Regent College London, United Kingdom

Abstract:

Cardiovascular disease remains the leading cause of death worldwide, yet most patients are still identified only after they have crossed a clinical threshold: a hypertensive reading, an abnormal lipid panel, a stress test that finally turns positive. By the time these markers cross diagnostic cutoffs, the underlying biology has been developing for years, and so has the behaviour driving it. The most consequential signals tend to appear long before the numbers do.

This talk examines what becomes possible when we stop treating behaviour as a soft variable and begin reading it as the earliest available indicator of cardiovascular risk. Sleep fragmentation, declining step counts, shifts in resting heart rate variability, missed prescription refills, changes in daily routines, and patterns of social disengagement all carry predictive weight. Machine learning models trained on these passive and semi-passive signals are beginning to flag at-risk patients months, sometimes years, ahead of standard screening, with growing evidence from peer-reviewed trials and real-world primary care deployments.

The argument is not that AI replaces clinical judgment. It is that combining behavioural data, contextual intelligence, and predictive modelling allows us to see risk earlier, intervene with smaller and more humane changes, and reach the people most often missed by population screening, including women, younger adults, and patients in lower-resource settings. Behavioural economics adds the layer that pure prediction cannot supply: an understanding of why people defer care, why adherence collapses, and how environments shape the choices a patient is actually able to make.

The session brings together findings from current behavioural economics research, recent work on digital biomarkers in cardiology, and lessons from early deployments of risk models in clinical practice. It closes with an honest look at the limits of this approach, including data quality, equity, consent, model drift, and the risk of medicalising ordinary life. The goal is a clearer picture of what it means to act before the threshold is crossed, and what cardiology stands to gain from listening earlier.

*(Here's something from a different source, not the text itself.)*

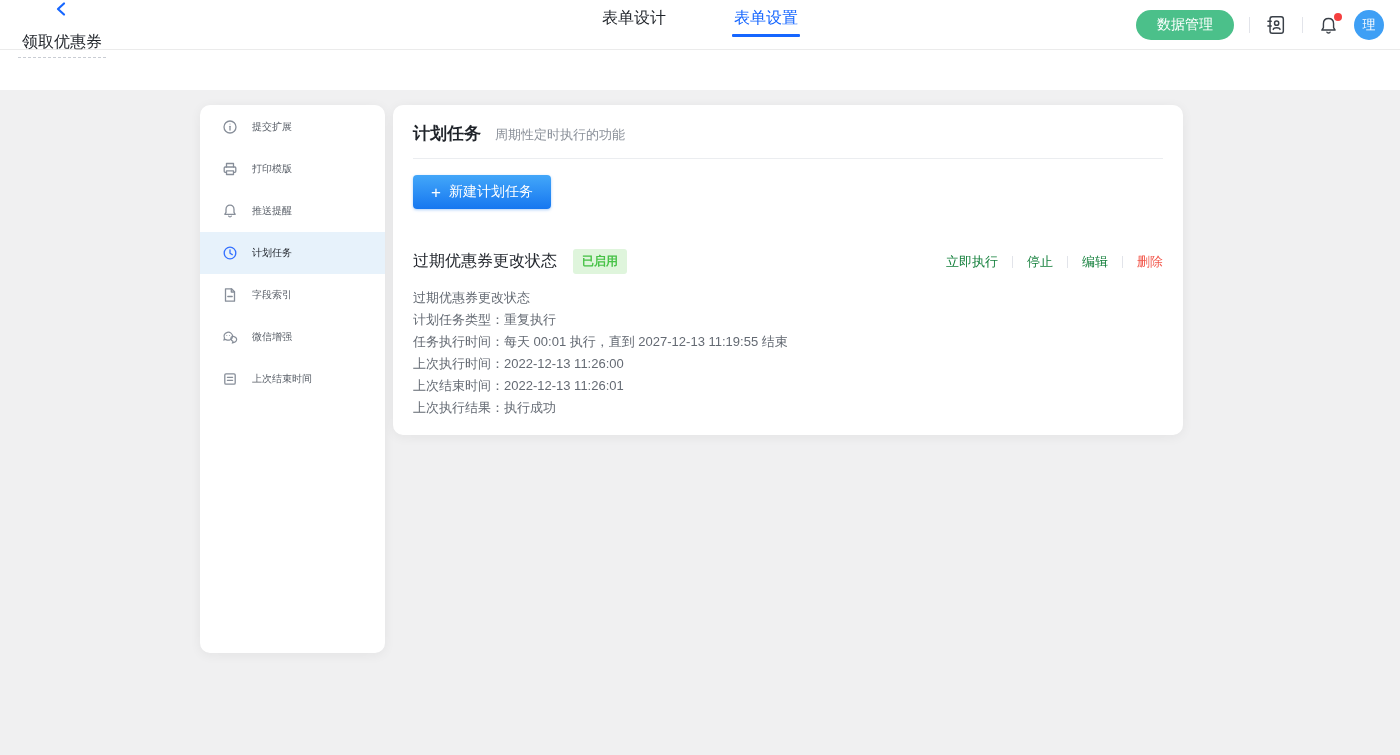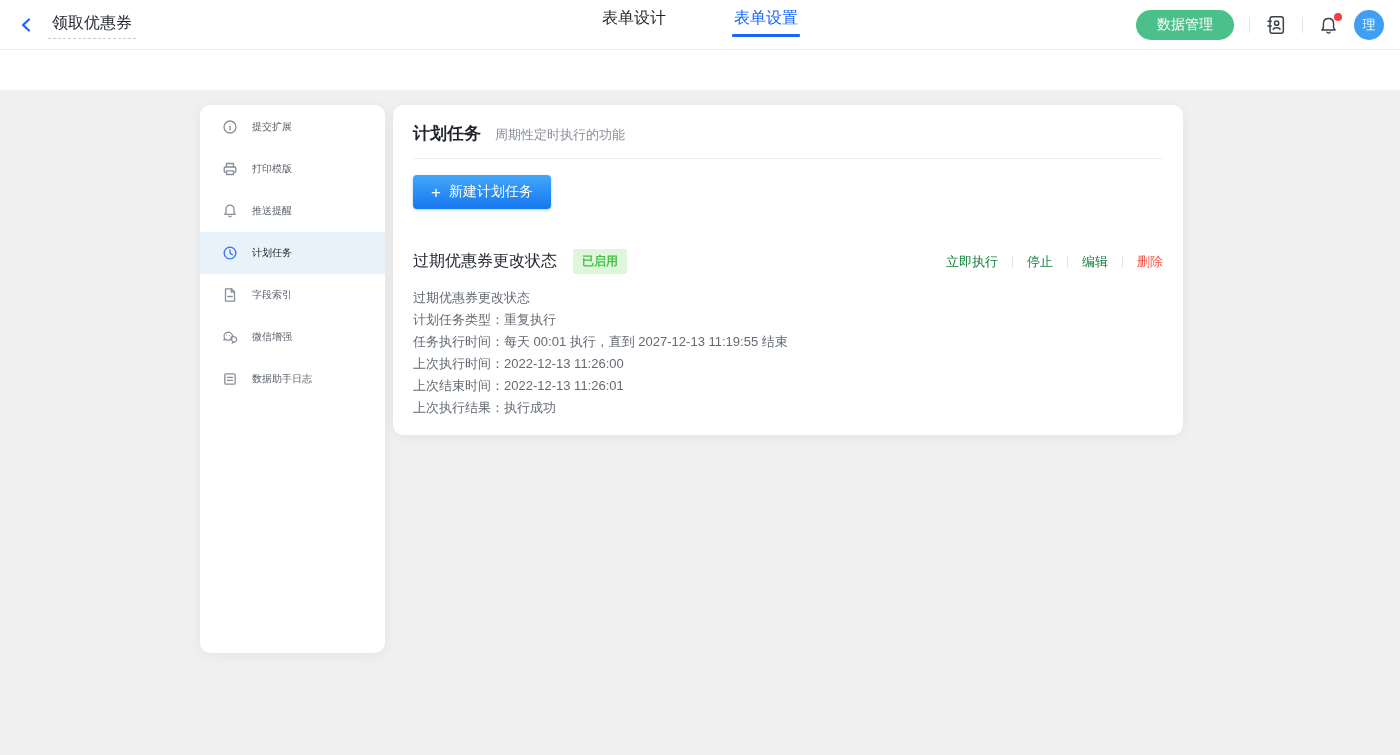"领取优惠券" .topbar-left { flex-direction: none -> column }
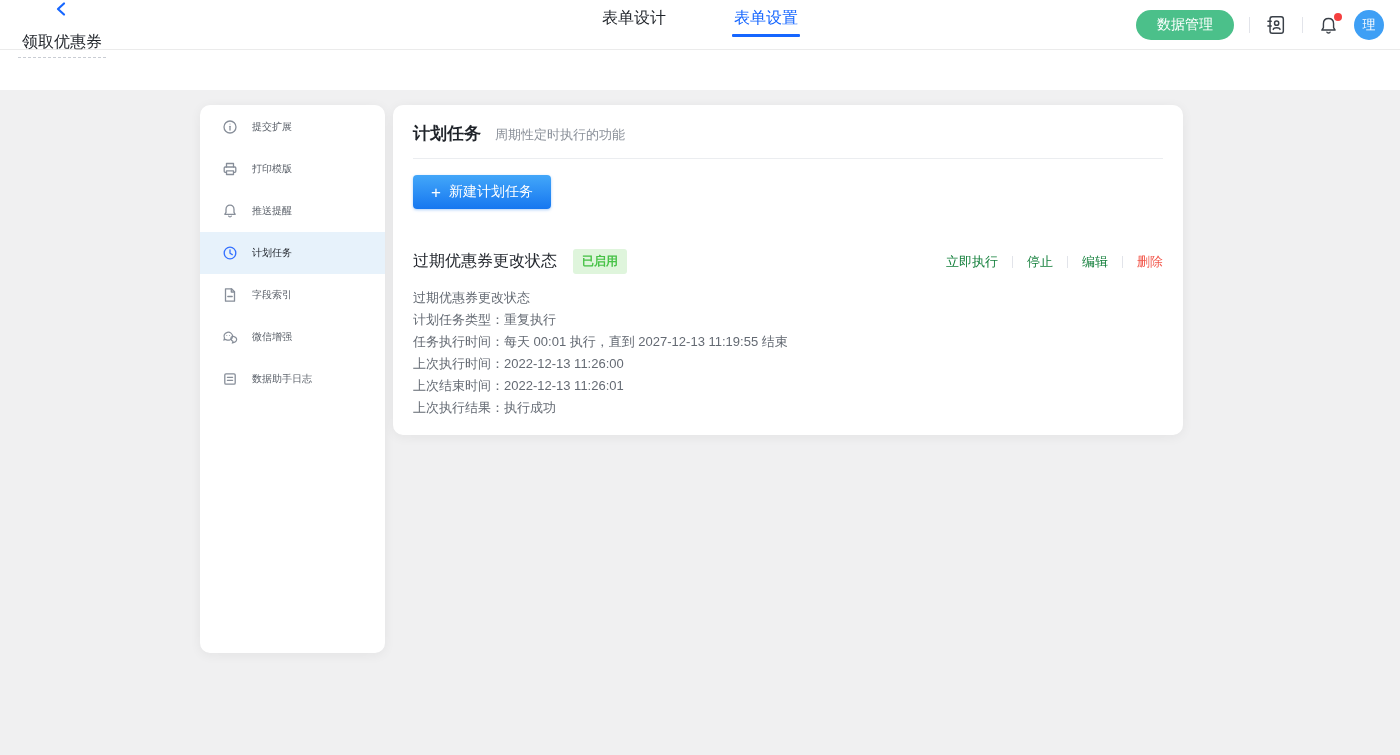"数据助手日志" span { text: 数据助手日志 -> 上次结束时间 }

Keywords: Behavioural economics; cardiovascular risk prediction; digital biomarkers; machine learning in cardiology; preventive cardiology; behaviour change; early detection; passive sensing; health equity; clinical decision support; primary prevention; AI in healthcare.

Biography:

Dr Iris-Panagiota Efthymiou is a Senior Lecturer at the Institute for Study Abroad, in University of Roehampton (Futurelearn) and RCL. She has also taught at the University of Greenwich, the University of East London, and other European Universities. With more than 20 years of experience in entrepreneurship, international affairs, and executive leadership, she combines academic expertise with global policy engagement. She has delivered over 400 keynote speeches across 30 countries on four continents, addressing international institutions, governments, and academic forums. Her policy influence includes work with UK parliamentarians through the All-Party Parliamentary Group on AI, as well as collaborations with diplomats, business leaders, and international organisations. She has served as a college director, founded a public affairs consultancy, and spoken at the United Nations Headquarters in Geneva. She is a Board Member of HAPSc and a Member of the Academic Board of LabHEM at the University of Piraeus, Greece.. Dr Efthymiou has authored 20 books, more than 60 peer-reviewed articles and book chapters, and serves as Chief Editor of the Journal of Politics and Ethics in New Technologies and AI. Her research and public work focus on behavioral economics, AI ethics, healthcare, and public policy. She holds a PhD in Behavioral Economics, a Master’s in Health Economics and Management, and a Bachelor’s in Economics. Her work consistently advocates for transparency, inclusivity, and fairness in shaping technology, healthcare, and the future of work.